Lennon was born in Bellshill and raised in Blantyre, South Lanarkshire, the daughter of Gerald "Gerry" Ward, a council health and safety manager, and his wife Helen. She attended the co-educational, Roman CatholicJohn Ogilvie High School in Hamilton. Lennon studied environmental planning at the University of Strathclyde, graduating with a BA degree in 2001. While studying she lived with her father. Her parents had separated, and later divorced, as a result of her father's drinking which developed into severe alcoholism. From 2001 until 2007, Lennon worked as a planning officer for South Lanarkshire Council.

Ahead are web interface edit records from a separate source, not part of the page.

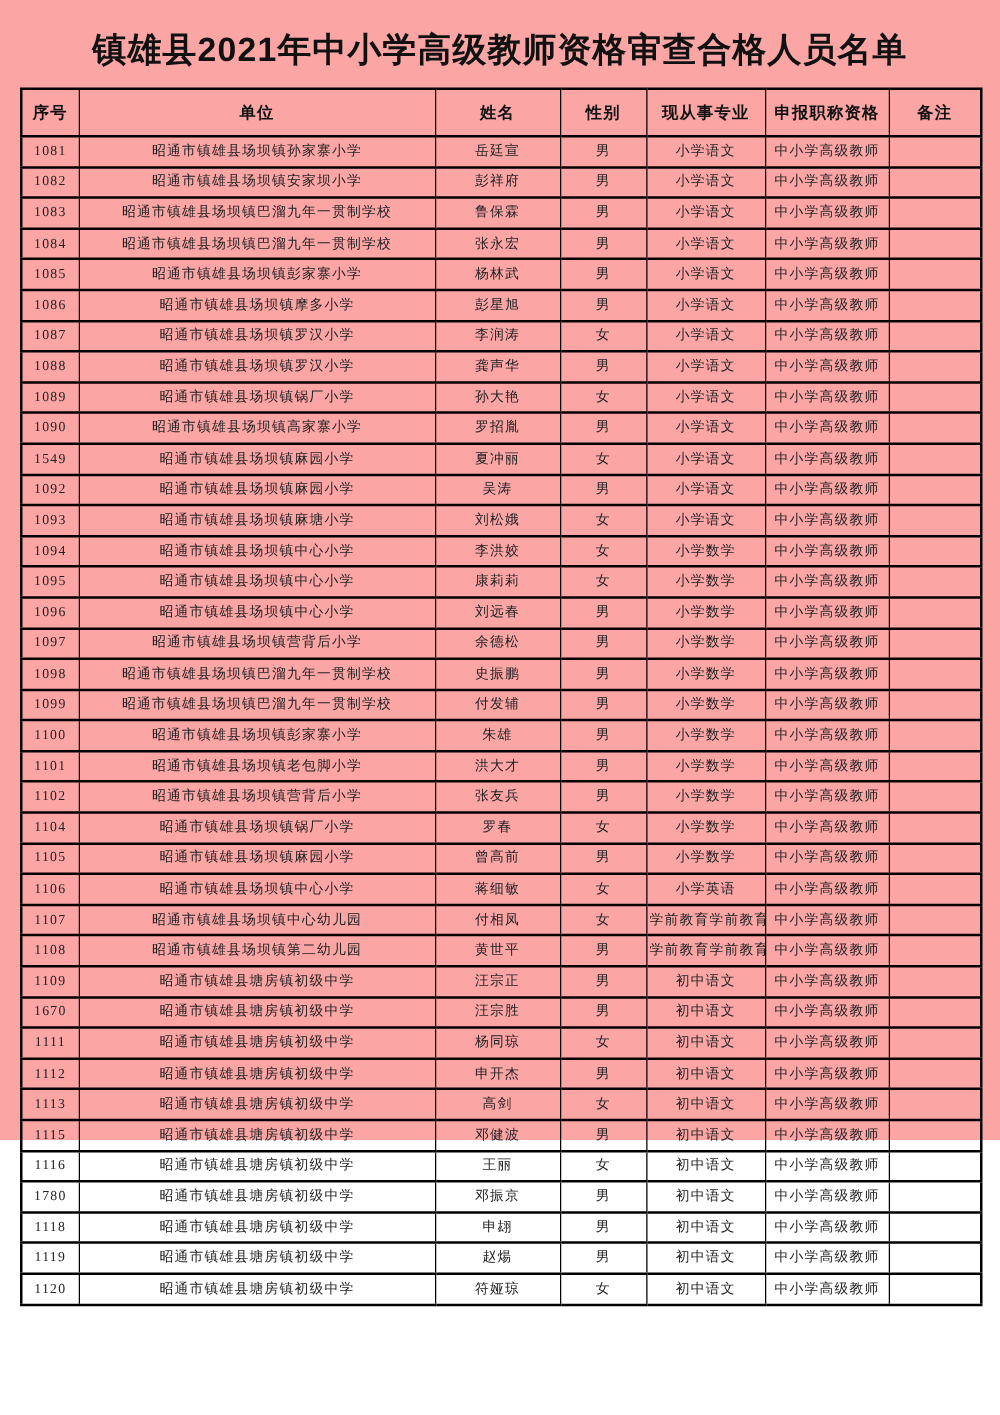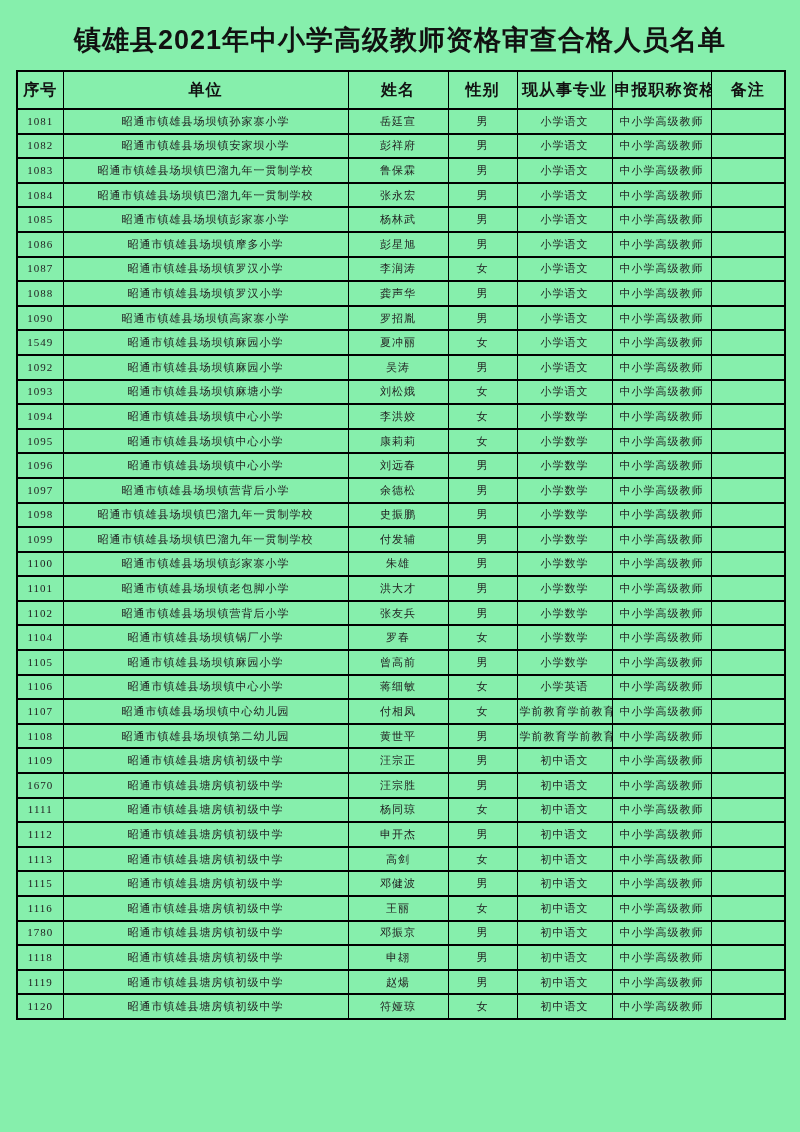--- a/index.html
+++ b/index.html
@@ -13,10 +13,10 @@
   }
   .page {
     width: 800px;
-    height: 1132px;
+    height: 912px;
     box-sizing: border-box;
     padding: 22px 16px 0 16px;
-    background: #86efac;
+    background: #fca5a5;
   }
   .doc-title {
     text-align: center;

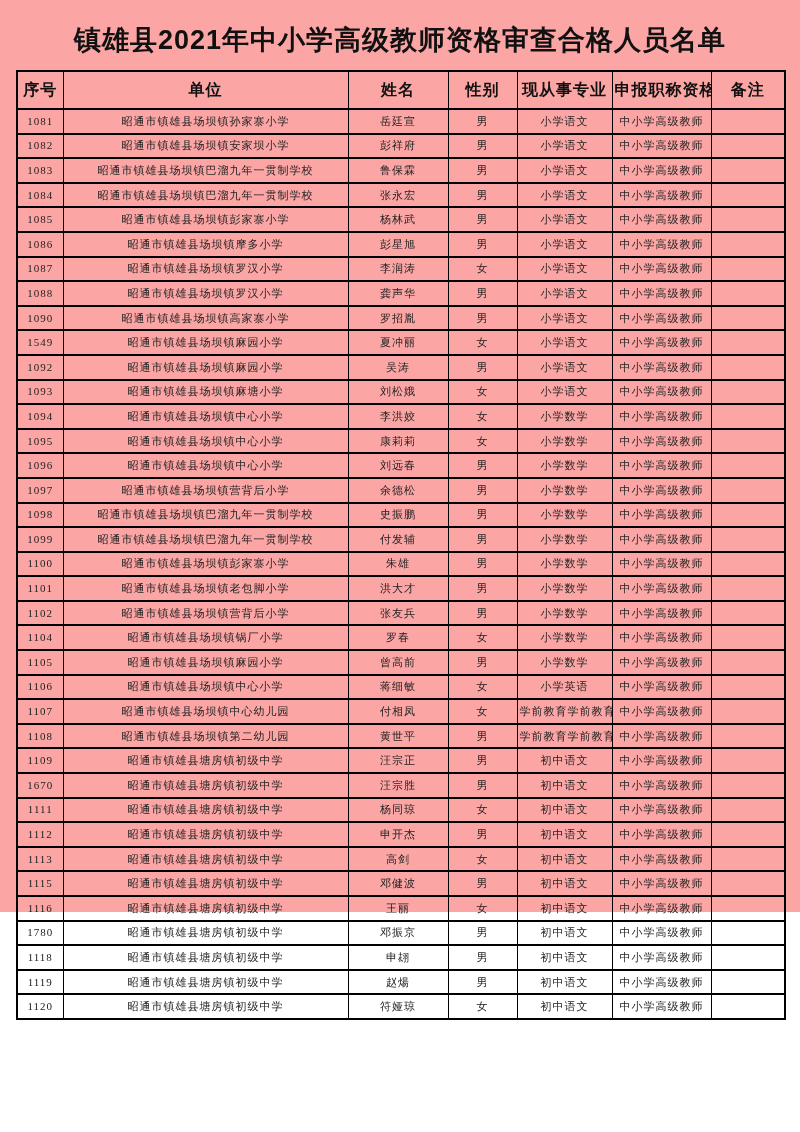--- a/index.html
+++ b/index.html
@@ -48,7 +48,7 @@
   }
   table.roster th {
     height: 36px;
-    font-size: 16px;
+    font-size: 13px;
     font-weight: bold;
     letter-spacing: 1px;
     color: #111;

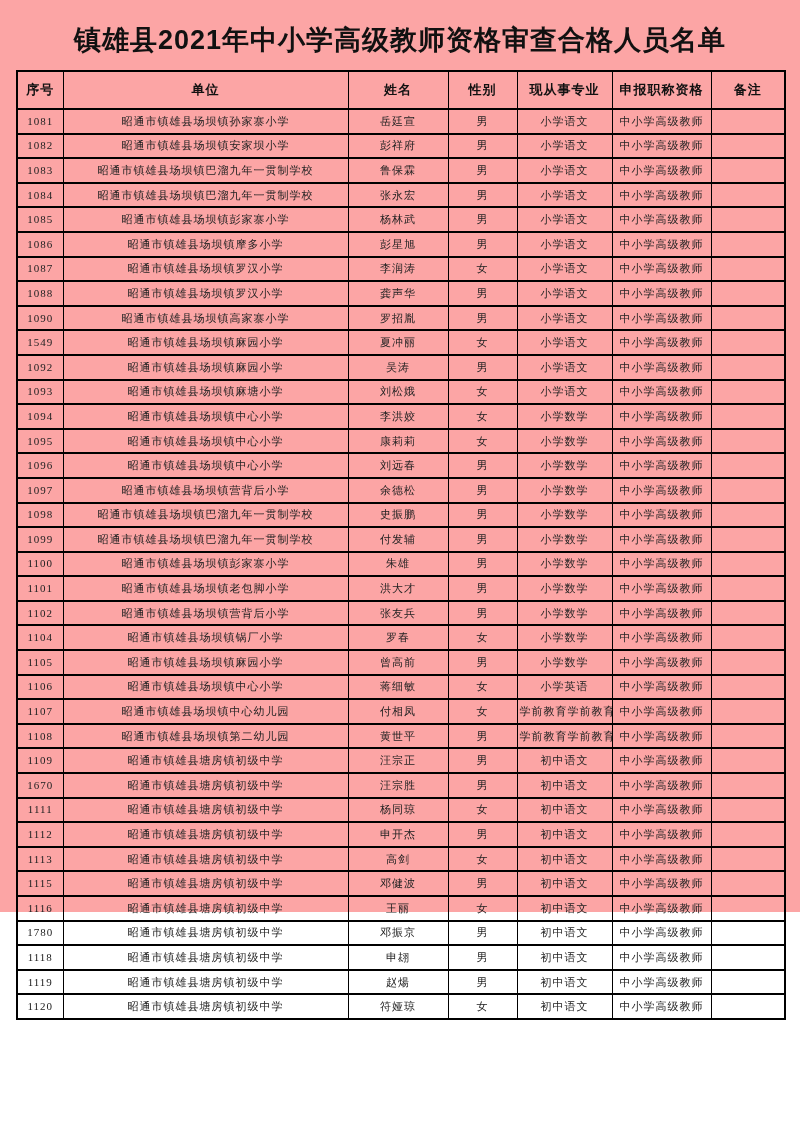--- a/index.html
+++ b/index.html
@@ -168,6 +168,15 @@
           <td></td>
         </tr>
         <tr>
+          <td>1089</td>
+          <td>昭通市镇雄县场坝镇锅厂小学</td>
+          <td>孙大艳</td>
+          <td>女</td>
+          <td>小学语文</td>
+          <td>中小学高级教师</td>
+          <td></td>
+        </tr>
+        <tr>
           <td>1090</td>
           <td>昭通市镇雄县场坝镇高家寨小学</td>
           <td>罗招胤</td>

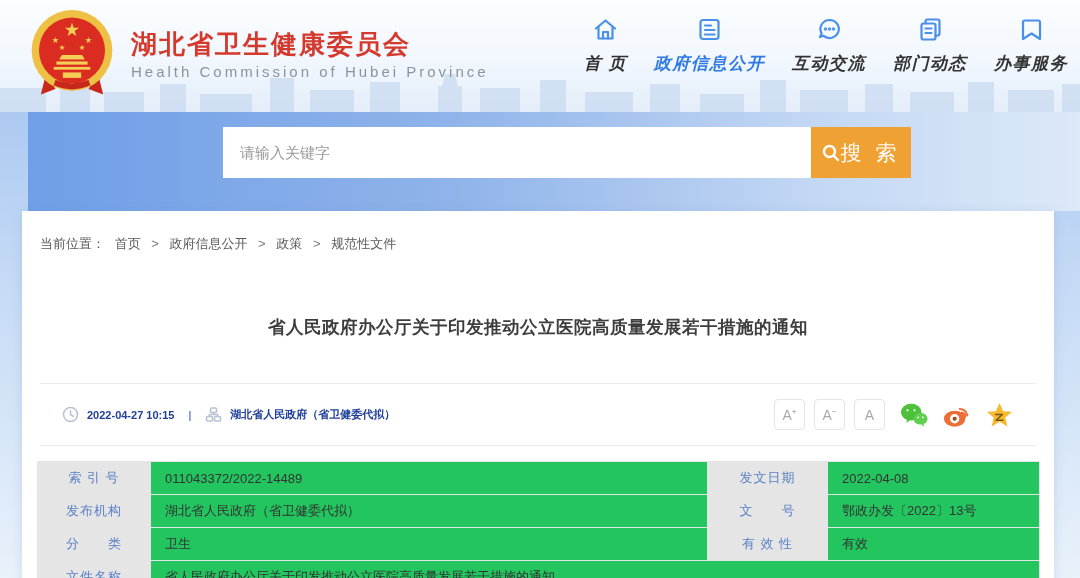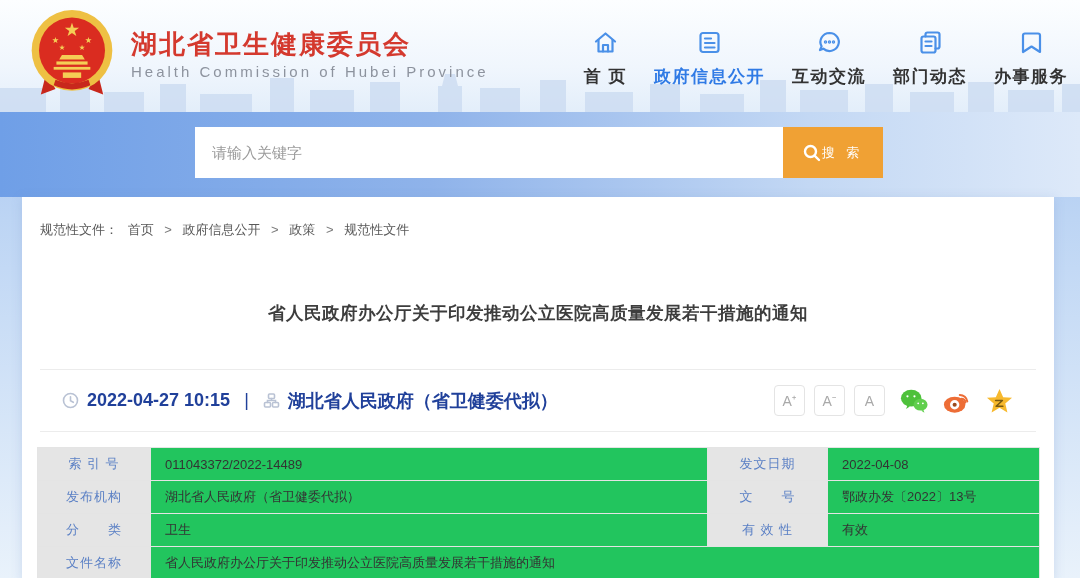--- a/index.html
+++ b/index.html
@@ -17,7 +17,7 @@
   .site-title { font-size:26px; font-weight:900; color:#d4392e; letter-spacing:2px; line-height:1.15; }
   .site-subtitle { font-size:15px; color:#8d939e; letter-spacing:3px; margin-top:3px; }
 
-  .nav { position:absolute; right:12px; top:29px; display:flex; }
+  .nav { position:absolute; right:12px; top:16px; display:flex;font-style:italic; }
   .nav-item { display:flex; flex-direction:column; align-items:center; margin-left:27px; cursor:pointer; }
   .nav-icon { width:27px; height:27px; margin-bottom:9px; }
   .nav-icon svg { width:27px; height:27px; stroke:#4a90e8; fill:none; stroke-width:2.2; stroke-linecap:round; stroke-linejoin:round; }

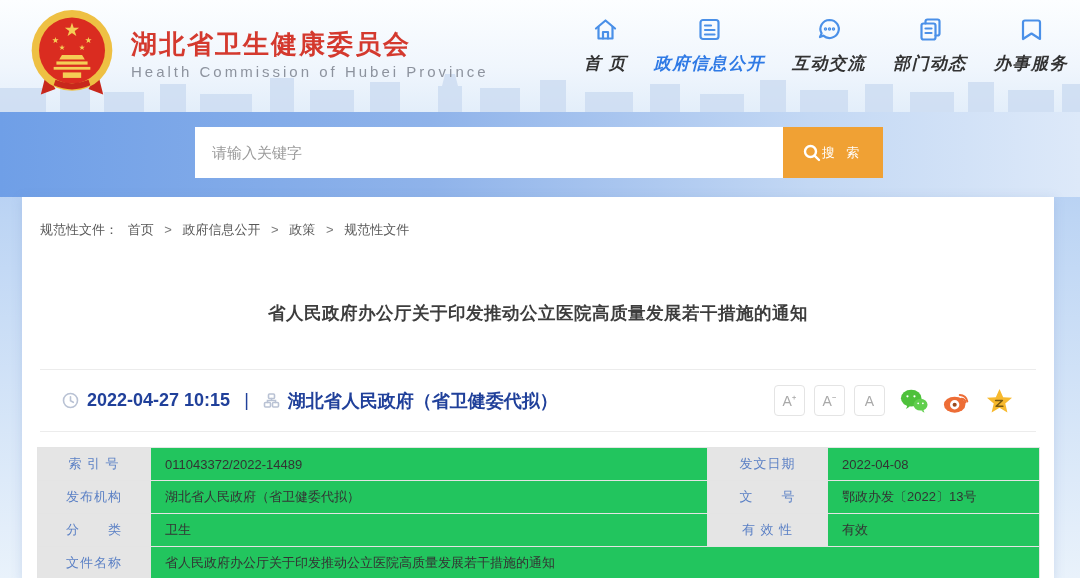--- a/index.html
+++ b/index.html
@@ -25,8 +25,8 @@
   .nav-item.active .nav-label { color:#2f7ae5; }
 
   
-  .search-band { position:relative; height:85px;
-    background:linear-gradient(90deg,#6f9fe7 0%,#8fb3ea 40%,#c3d8f4 75%,#dde9f9 100%); }
+  .search-band { position:relative; height:99px;
+    background:linear-gradient(90deg,#6f9fe7 0%,#8fb3ea 40%,#c3d8f4 75%,#dde9f9 100%);margin-left:28px; }
   .search-wrap { position:absolute; left:195px; top:15px; display:flex; height:51px; }
   .search-input { width:588px; height:51px; border:none; outline:none; padding:0 17px;
     font-size:15px; color:#333; background:#fff; }

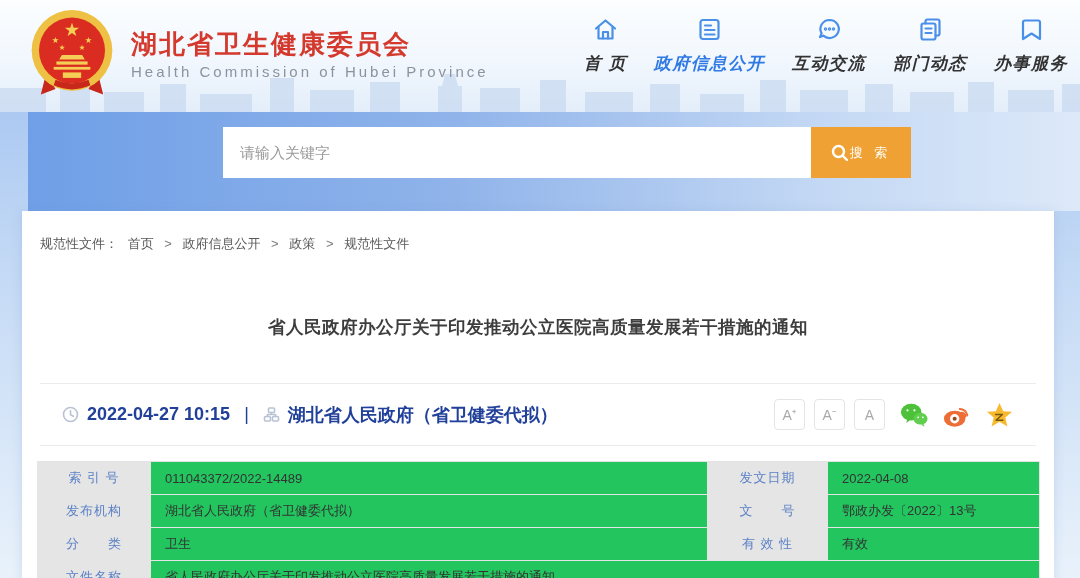--- a/index.html
+++ b/index.html
@@ -32,7 +32,7 @@
     font-size:15px; color:#333; background:#fff; }
   .search-input::placeholder { color:#9a9a9a; }
   .search-btn { width:100px; height:51px; border:none; background:#f0a134; color:#fff;
-    font-size:13px; letter-spacing:4px; display:flex; align-items:center; justify-content:center;
+    font-size:21px; letter-spacing:4px; display:flex; align-items:center; justify-content:center;
     gap:1px; cursor:pointer; }
   .search-btn svg { width:18px; height:18px; stroke:#fff; fill:none; stroke-width:2.4; stroke-linecap:round; }
 

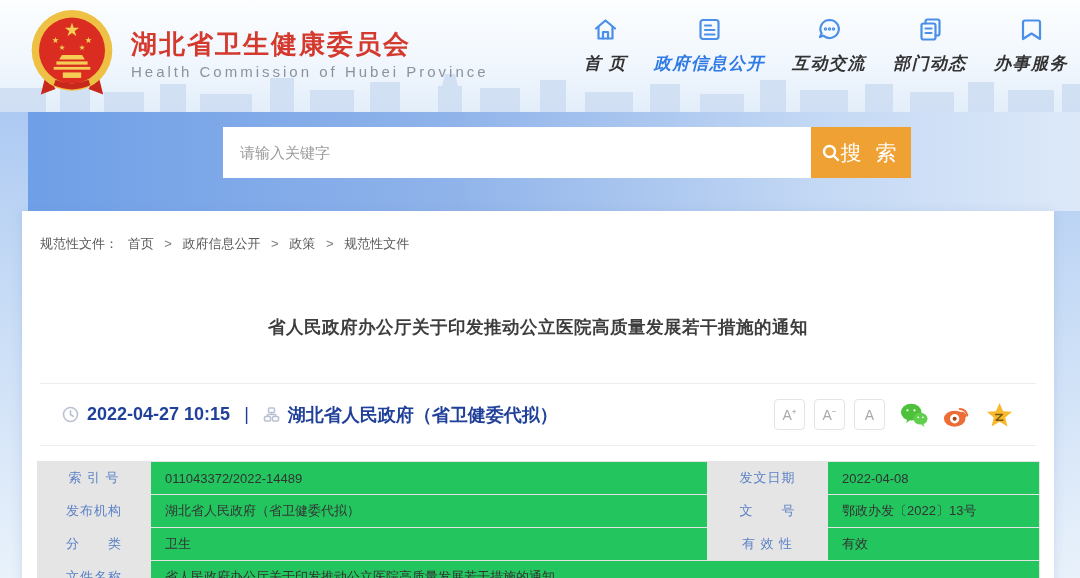--- a/index.html
+++ b/index.html
@@ -190,7 +190,7 @@
 <div class="panel">
 
   <div class="breadcrumb">
-    <span class="prefix">规范性文件：</span>
+    <span class="prefix">当前位置：</span>
     <span class="crumb">首页</span>
     <span class="sep">&gt;</span>
     <span class="crumb">政府信息公开</span>

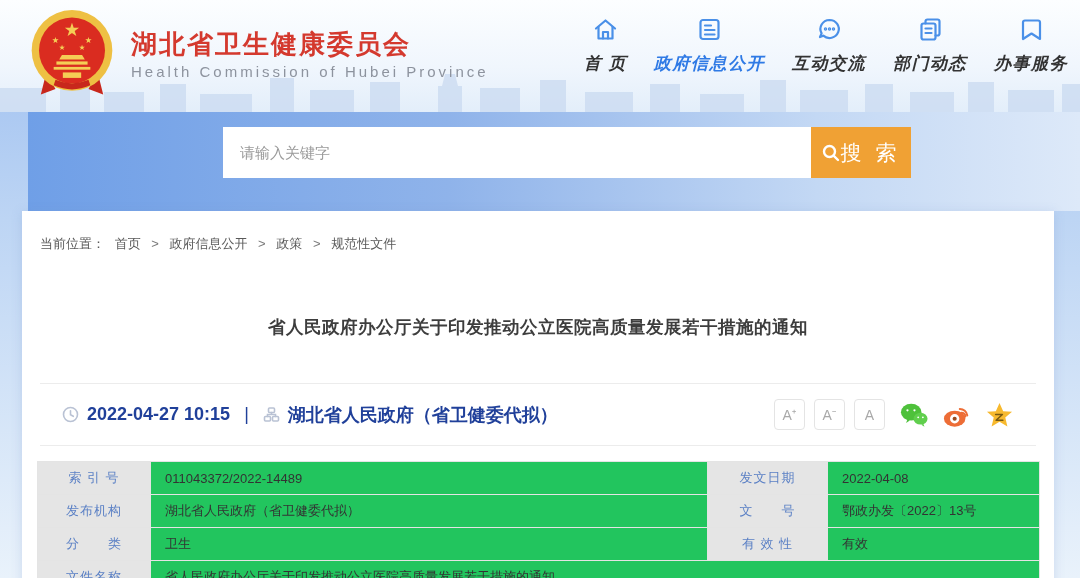--- a/index.html
+++ b/index.html
@@ -51,7 +51,7 @@
   .meta-row { margin:44px 18px 0 18px; height:63px; border-top:1px solid #ececec;
     border-bottom:1px solid #ececec; display:flex; align-items:center;
     justify-content:space-between; padding:0 22px; }
-  .meta-left { display:flex; align-items:center; font-size:18px; font-weight:600; color:#20409a; }
+  .meta-left { display:flex; align-items:center; font-size:11px; font-weight:600; color:#20409a; }
   .meta-left svg { width:17px; height:17px; stroke:#b9c2d4; fill:none; stroke-width:1.6; stroke-linecap:round; }
   .meta-ic { display:flex; margin-right:8px; }
   .meta-sep { margin:0 14px; color:#20409a; font-weight:400; }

She married at the age of 24 but felt forced to exclude her father from the wedding because of his alcoholism; he died 60 years old. After leaving South Lanarkshire Council, she worked as a surveyor for commercial property consultancy Knight Frank, also freelancing as a planning consultant, until her election in 2012.
Political career
In the 2012 South Lanarkshire Council election, Lennon was elected to represent Hamilton North and East. Then, in the 2016 Scottish Parliament election, she was second on Scottish Labour's Central Scotland regional list and was elected as a Member of the Scottish Parliament. Shortly after being elected, she was appointed by leader Kezia Dugdale as Shadow Minister for Inequalities, a role in which she campaigned to raise awareness about the need for women to check themselves for signs of breast cancer. In the 2017 Scottish Labour Party leadership election, Lennon nominated fellow Central Scotland MSP and left-wing ally Richard Leonard. In December 2017, Leonard announced his new Shadow Cabinet, in which she was promoted to Spokesperson for Communities and Local Government. In November 2017, Lennon went public with how she was sexually assaulted by a Labour colleague while other colleagues brushed off the incident at a party in 2013. Following revelations of similar incidents within the party, she argued that the party and British politics had an institutional problem with sexual assault and harassment. On 6 September 2018, Lennon made a speech in which she spoke of a constituent who had committed suicide shortly after Christmas 2017. The constituent pled with health services for help eight times in the six days directly before he died, but was either turned away or referred elsewhere. Lennon asked Nicola Sturgeon to take urgent action to review suicide prevention procedures in NHS Lanarkshire. In an October 2018 Shadow Cabinet reshuffle, Lennon was again promoted to Spokesperson for Health and Sport, replacing Richard Leonard's former leadership rival Anas Sarwar. She used the position to campaign for institutions to provide free menstrual hygiene products, to tackle period poverty. Along with Neil Findlay, Lennon abstained on an SNP government bill in favour of a second Scottish independence referendum. This was against their party's whip, which was to vote against the bill.
Personal life
Lennon is married with one daughter, Isabella. She is a feminist and a vegetarian, and suffers from ailurophobia, an irrational fear of cats.